It’s not been a great time but it’s still been a pretty good year.



Imbolc (Day 322)

Today is Imbolc, the first festival of the Celtic Calendar, which brings a promise of spring. Wikipedia tells me that Celts associated the time with ewes beginning lactation, preparing the way for their lambs. Or, as Katharine May describes it in her book Wintering, “It marks the end of winter, a time when the snow would traditionally melt, and its debris could be cleared away”. This is a time for spring cleaning, for dusting away cobwebs.

Imbolc also comes close to Candlemas, and to Groundhog Day. According to wikipedia again, this year marks the 135th Groundhog Day in Punxsutawney and this year Phil the Groundhog will wear a mask, with the ceremony held behind closed doors.

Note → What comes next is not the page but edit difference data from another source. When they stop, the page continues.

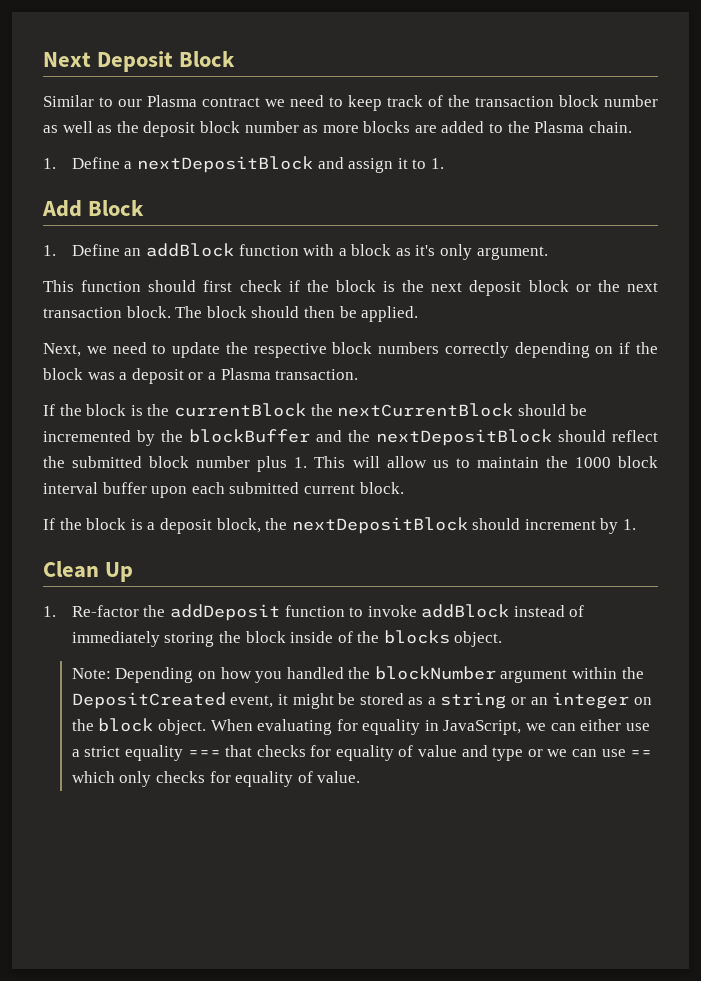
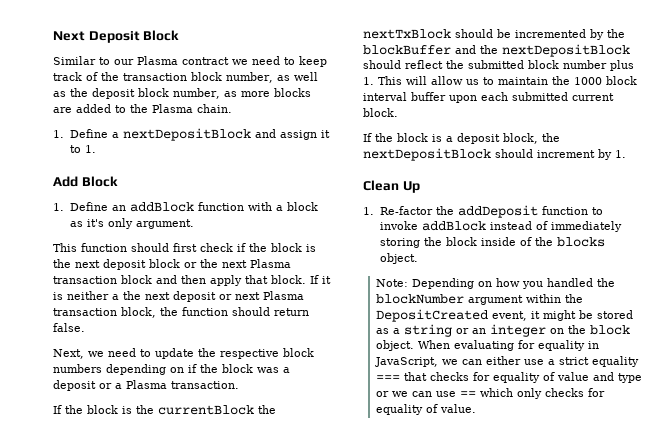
- Similar to our Plasma contract we need to keep track of the transaction block number as well as the deposit block number as more blocks are added to the Plasma chain.
+ Similar to our Plasma contract we need to keep track of the transaction block number, as well as the deposit block number, as more blocks are added to the Plasma chain.
- This function should first check if the block is the next deposit block or the next transaction block. The block should then be applied.
+ This function should first check if the block is the next deposit block or the next Plasma transaction block and then apply that block. If it is neither a the next deposit or next Plasma transaction block, the function should return false.
- Next, we need to update the respective block numbers correctly depending on if the block was a deposit or a Plasma transaction.
+ Next, we need to update the respective block numbers depending on if the block was a deposit or a Plasma transaction.
- If the block is the currentBlock the nextCurrentBlock should be incremented by the blockBuffer and the nextDepositBlock should reflect the submitted block number plus 1. This will allow us to maintain the 1000 block interval buffer upon each submitted current block.
+ If the block is the currentBlock the nextTxBlock should be incremented by the blockBuffer and the nextDepositBlock should reflect the submitted block number plus 1. This will allow us to maintain the 1000 block interval buffer upon each submitted current block.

I’d wanted to mark the Celtic Festivals as we dragged ourselves through the pandemic, but January is such a low ebb that it is hard to muster up any feeling of celebration. Gathering with other people is illegal anyway. At least now the incredibly long January is over and it is time for renewal. And I legit completed my todo list yesterday, which feels even better than a spring clean.

Judy Mazonowicz’s article on Celebrating the Goddess at Imbolc in Bodge Issue 1 notes the connection of the day with St Brigid/Bridies, and the making of a traditional Bridie’s Cross. The article suggests visiting a Spring and the photo above is from my dawn visit to St. Anne’s Well gardens.

A year ago today, I visited the Long Man of Wilmington with The Door, in a very different world. It’s hard to believe all the time that has happened since. The days have passed slowly, but the weeks have flown by, with so many different periods to this – the three lockdowns, the long summer, the mess of Christmas. I keep thinking back to the early days, where I thought the economic effects of preventing the virus would outweigh the effect of the virus itself.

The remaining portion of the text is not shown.